In [1]:
pip install "numpy<2"

Note: you may need to restart the kernel to use updated packages.


In [2]:
pip install ale_py

Note: you may need to restart the kernel to use updated packages.


In [3]:
pip install "gymnasium[atari]"

Note: you may need to restart the kernel to use updated packages.


In [26]:
import gymnasium as gym
import numpy as np
import tensorflow as tf
from tensorflow import keras
from keras.models import Sequential
from keras.layers import Conv2D, Flatten, Dense
from keras.optimizers import Adam
import cv2
import random
from collections import deque
import time
import os
import ale_py
from tensorflow.keras import layers, models
import time

In [32]:
def preprocess_frame(frame):
    # Convert to grayscale and resize to 120x160
    gray_frame = cv2.cvtColor(frame, cv2.COLOR_RGB2GRAY)
    resized_frame = cv2.resize(gray_frame, (160, 120))
    normalized_frame = resized_frame / 255.0  # Normalize to [0, 1]
    return normalized_frame

In [33]:
def build_model(action_size):
    """CNN architecture"""
    model = Sequential()
    model.add(Conv2D(32, (8, 8), strides=(4, 4), activation='relu', input_shape=(210, 160, 1)))
    model.add(Conv2D(64, (4, 4), strides=(2, 2), activation='relu'))
    model.add(Conv2D(64, (3, 3), strides=(1, 1), activation='relu'))
    model.add(Flatten())
    model.add(Dense(512, activation='relu'))
    model.add(Dense(action_size, activation='linear'))
    
    model.compile(loss='mse', optimizer=Adam(learning_rate=0.00025))
    return model

In [34]:
# System for progressively saving weights as the CNN trains
def create_memory(capacity=100000):
    """Create a memory buffer for experience replay"""
    return deque(maxlen=capacity)

def add_to_memory(memory, state, action, reward, next_state, done):
    """Add experience to memory"""
    memory.append((state, action, reward, next_state, done))
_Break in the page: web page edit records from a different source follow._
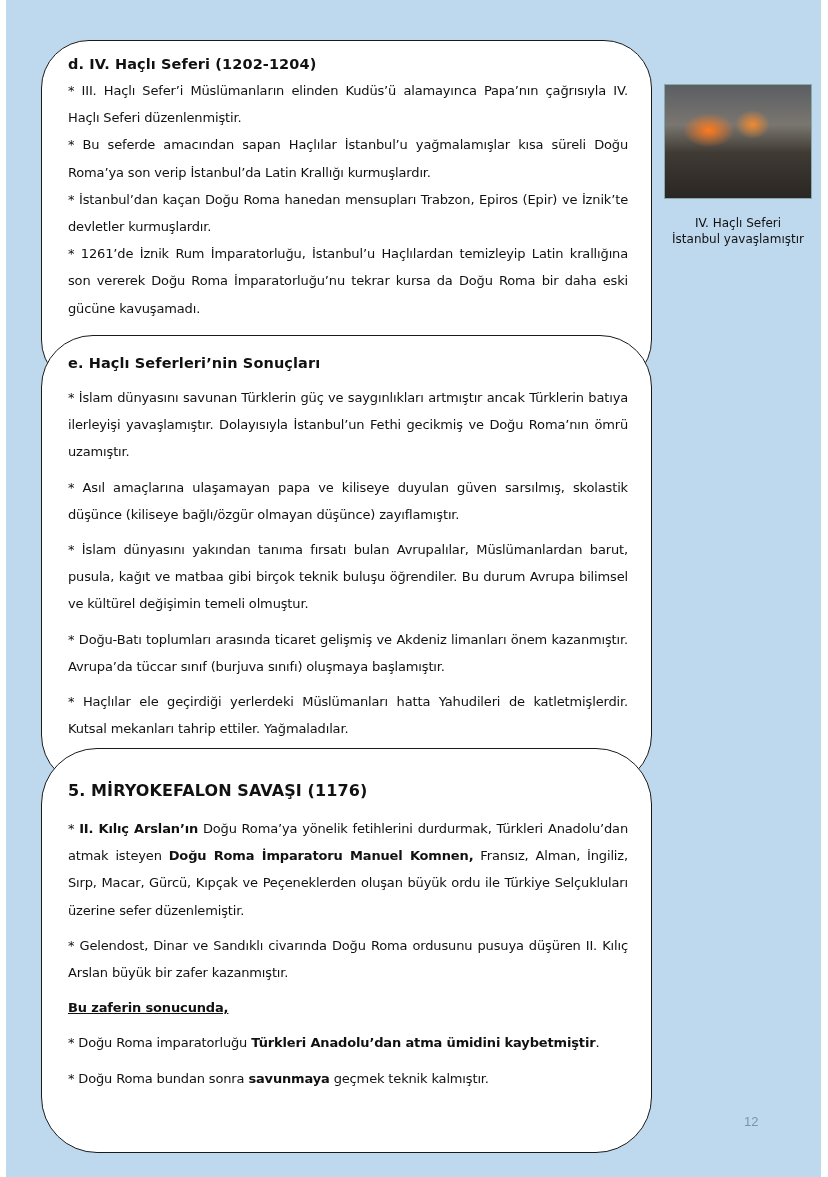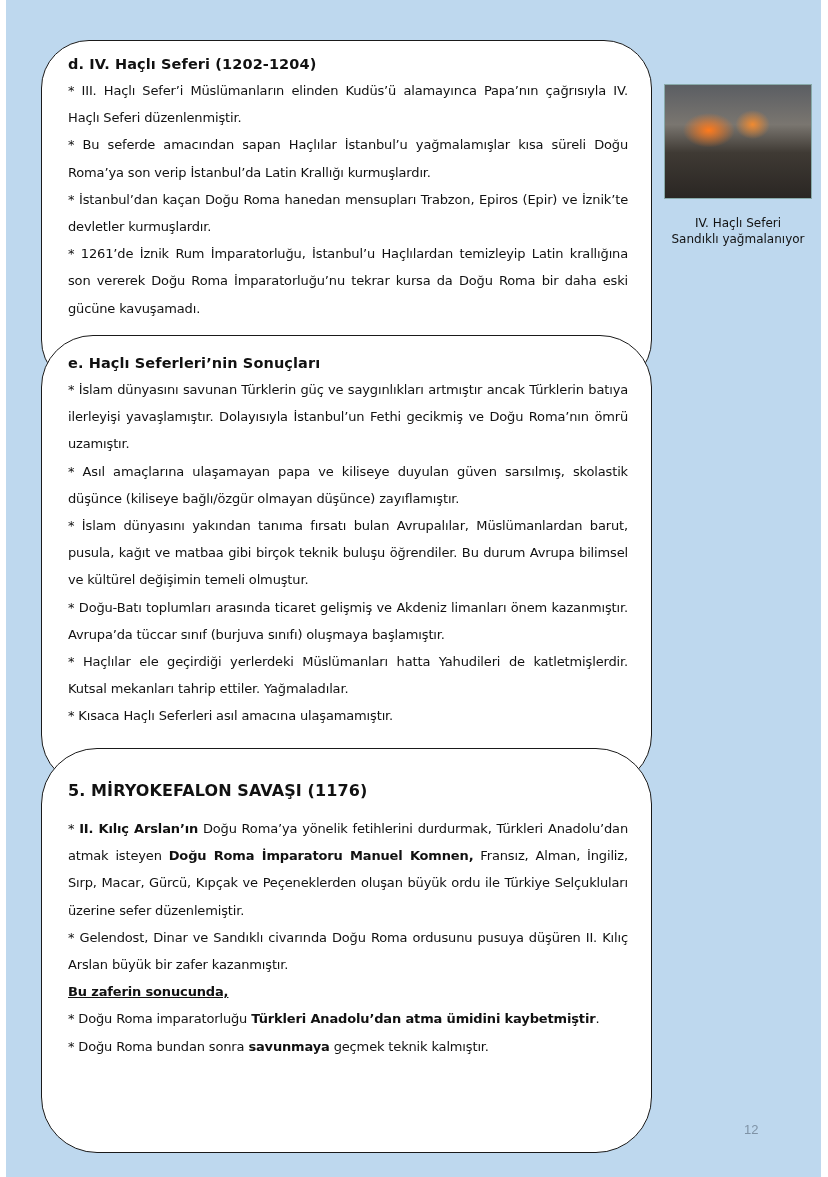--- a/index.html
+++ b/index.html
@@ -90,7 +90,7 @@
     <div class="img"></div>
     <div class="caption">
       <div>IV. Haçlı Seferi</div>
-      <div>Sandıklı yağmalanıyor</div>
+      <div>İstanbul yavaşlamıştır</div>
     </div>
   </div>
 

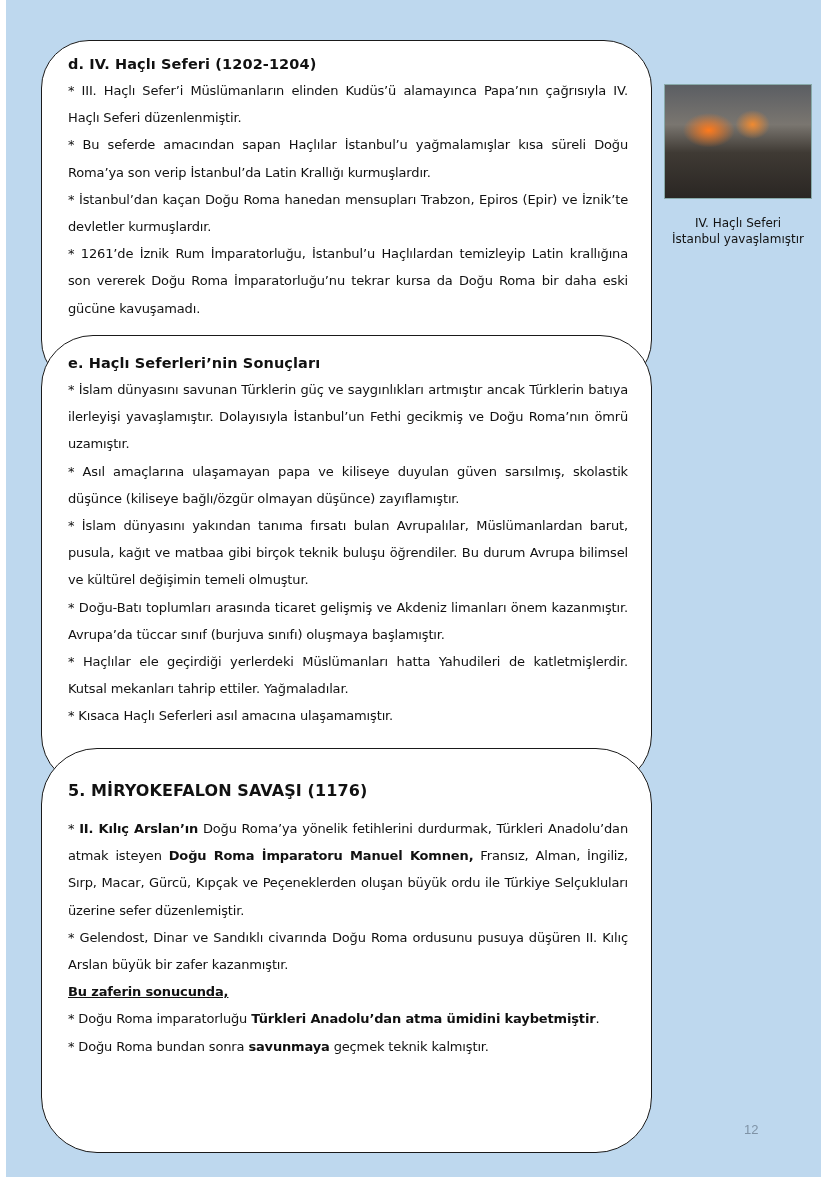--- a/index.html
+++ b/index.html
@@ -35,7 +35,7 @@
     font-size: 13px; line-height: 27.2px; margin: 0;
     text-align: justify; letter-spacing: -0.15px;
   }
-  #box2 .para, #box3 .para { line-height: 27.2px; }
+  #box2 .para, #box3 .para { line-height: 27.2px; margin-top: 8px; }
   .para b { font-weight: bold; }
   .para u { text-decoration: underline; font-weight: bold; }
   .last-left { text-align-last: left; }

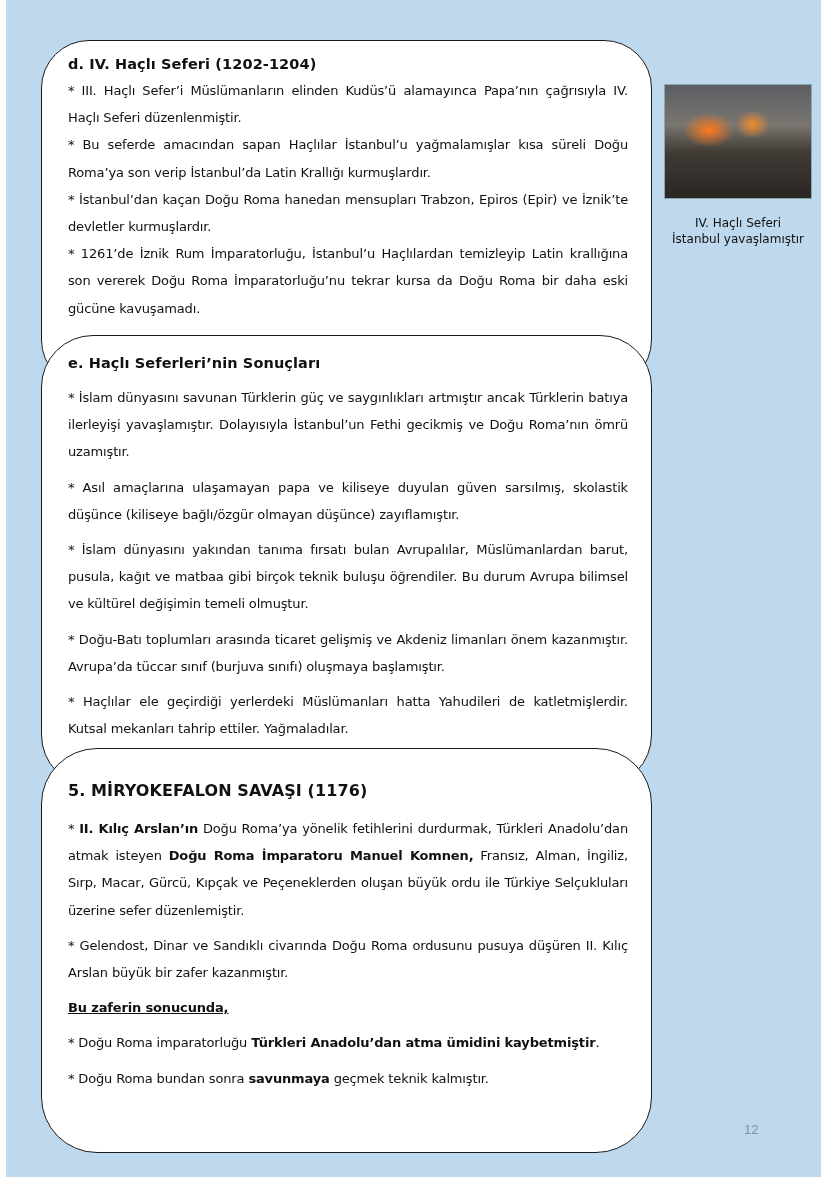--- a/index.html
+++ b/index.html
@@ -71,7 +71,7 @@
   }
   .page-number {
     position: absolute; left: 738px; top: 1114px;
-    font-family: "Liberation Sans", sans-serif; font-size: 13px; color: #7f93a6; margin-top: 8px;
+    font-family: "Liberation Sans", sans-serif; font-size: 13px; color: #7f93a6;
   }
 </style>
 </head>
def sample_from_memory(memory, batch_size):
    """Sample random batch from memory"""
    return random.sample(memory, batch_size)

In [35]:
def epsilon_greedy_action(model, state, epsilon, action_size):
    if np.random.rand() <= epsilon:
        return np.random.randint(action_size)  # Random action (explore)
    q_values = model.predict(np.expand_dims(state, axis=0), verbose=0)  # Predict Q-values
    return np.argmax(q_values[0])  # Action with highest Q-value (exploit)

In [36]:
# Define CNN architecture for action prediction
def build_cnn(action_size, input_shape=(120, 160, 1)):
    """
    Build a Convolutional Neural Network (CNN) for action prediction in an RL environment.
    """
    model = models.Sequential()

    # First convolutional layer
    model.add(layers.Conv2D(32, (8, 8), strides=4, activation='relu', input_shape=input_shape))
    
    # Second convolutional layer
    model.add(layers.Conv2D(64, (4, 4), strides=2, activation='relu'))
    
    # Third convolutional layer
    model.add(layers.Conv2D(64, (3, 3), strides=1, activation='relu'))
    
    # Flatten the output for the fully connected layers
    model.add(layers.Flatten())
    
    # Fully connected layer
    model.add(layers.Dense(512, activation='relu'))
    
    # Output layer with 'action_size' neurons (one for each possible action)
    model.add(layers.Dense(action_size, activation='softmax'))  # Softmax for action probability

    # Compile the model with a categorical crossentropy loss (because it's a classification task)
    model.compile(optimizer=tf.keras.optimizers.Adam(learning_rate=0.0001), loss='categorical_crossentropy', metrics=['accuracy'])
    
    return model

In [39]:
def train_cnn(episodes=10000, 
              max_steps=50000, 
              batch_size=32, 
              epsilon_start=1.0, 
              epsilon_end=0.1, 
              epsilon_decay=0.995,
              memory_capacity=100000,
              save_freq=100):
    """Train a CNN model for action prediction on the Frogger environment"""
    # Create environment
    env = gym.make('ALE/Frogger-v5')
    action_size = env.action_space.n
    
    # Create CNN model
    model = build_cnn(action_size)
    
    # Model saving directory
    save_dir = "frogger_model"
    if not os.path.exists(save_dir):
        os.makedirs(save_dir)

    # Initialize memory
    memory = []
    
    # Training loop
    epsilon = epsilon_start
    for episode in range(1, episodes + 1):
        start_time = time.time()

        frame, info = env.reset()
        state = preprocess_frame(frame)
        state = np.expand_dims(state, axis=-1)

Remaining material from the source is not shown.